§ Try it: All lines holding the word "صفحه" are to be copied from the records beneath.

[Web interface edit records]
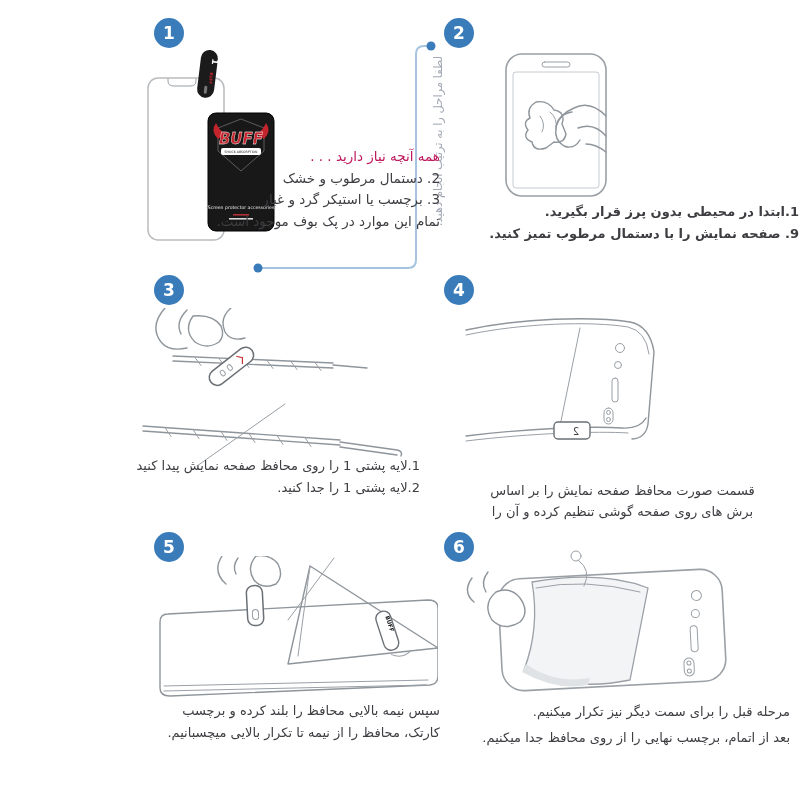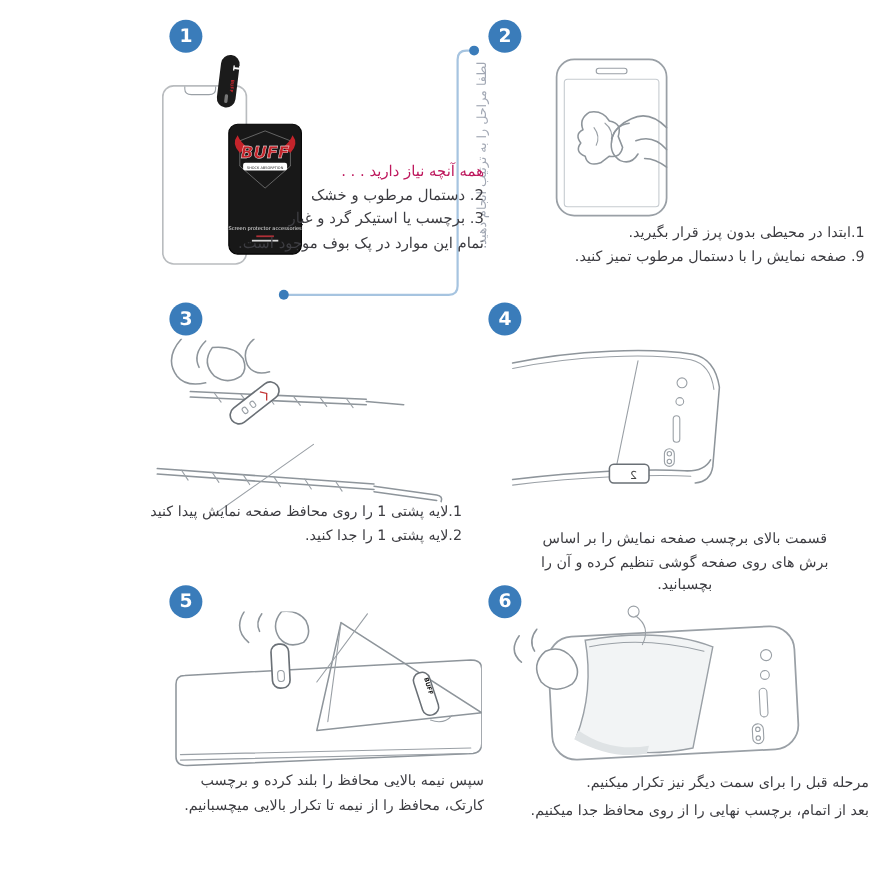--- a/index.html
+++ b/index.html
@@ -189,34 +189,33 @@
   </g>
 </svg>
 
 <div class="abs caption step1cap" style="right:360px;top:146px;">
   <div class="line cap-title">همه آنچه نیاز دارید . . .</div>
   <div class="line">2. دستمال مرطوب و خشک</div>
   <div class="line">3. برچسب یا استیکر گرد و غبار</div>
   <div class="line">تمام این موارد در پک بوف موجود است.</div>
 </div>
 
-<div class="abs caption" style="right:14px;top:201px;">
+<div class="abs caption" style="right:1px;top:201px;font-weight:bold;">
   <div class="line">1.ابتدا در محیطی بدون پرز قرار بگیرید.</div>
   <div class="line">9. صفحه نمایش را با دستمال مرطوب تمیز کنید.</div>
 </div>
 
 <div class="abs caption" style="right:380px;top:455px;line-height:22px;">
   <div class="line">1.لایه پشتی 1 را روی محافظ صفحه نمایش پیدا کنید</div>
   <div class="line">2.لایه پشتی 1 را جدا کنید.</div>
 </div>
 
 <div class="abs caption step4cap" style="left:455px;width:335px;top:481px;">
-  <div class="line">قسمت بالای برچسب صفحه نمایش را بر اساس</div>
+  <div class="line">قسمت صورت محافظ صفحه نمایش را بر اساس</div>
   <div class="line">برش های روی صفحه گوشی تنظیم کرده و آن را</div>
-  <div class="line">بچسبانید.</div>
 </div>
 
 <div class="abs caption" style="right:360px;top:700px;">
   <div class="line">سپس نیمه بالایی محافظ را بلند کرده و برچسب</div>
   <div class="line">کارتک، محافظ را از نیمه تا تکرار بالایی میچسبانیم.</div>
 </div>
 
 <div class="abs caption step6cap" style="right:10px;top:699px;">
   <div class="line">مرحله قبل را برای سمت دیگر نیز تکرار میکنیم.</div>
   <div class="line overflow-line">بعد از اتمام، برچسب نهایی را از روی محافظ جدا میکنیم.</div>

§ Output of the exercise:
   <div class="line">9. صفحه نمایش را با دستمال مرطوب تمیز کنید.</div>
   <div class="line">1.لایه پشتی 1 را روی محافظ صفحه نمایش پیدا کنید</div>
-  <div class="line">قسمت بالای برچسب صفحه نمایش را بر اساس</div>
+  <div class="line">قسمت صورت محافظ صفحه نمایش را بر اساس</div>
   <div class="line">برش های روی صفحه گوشی تنظیم کرده و آن را</div>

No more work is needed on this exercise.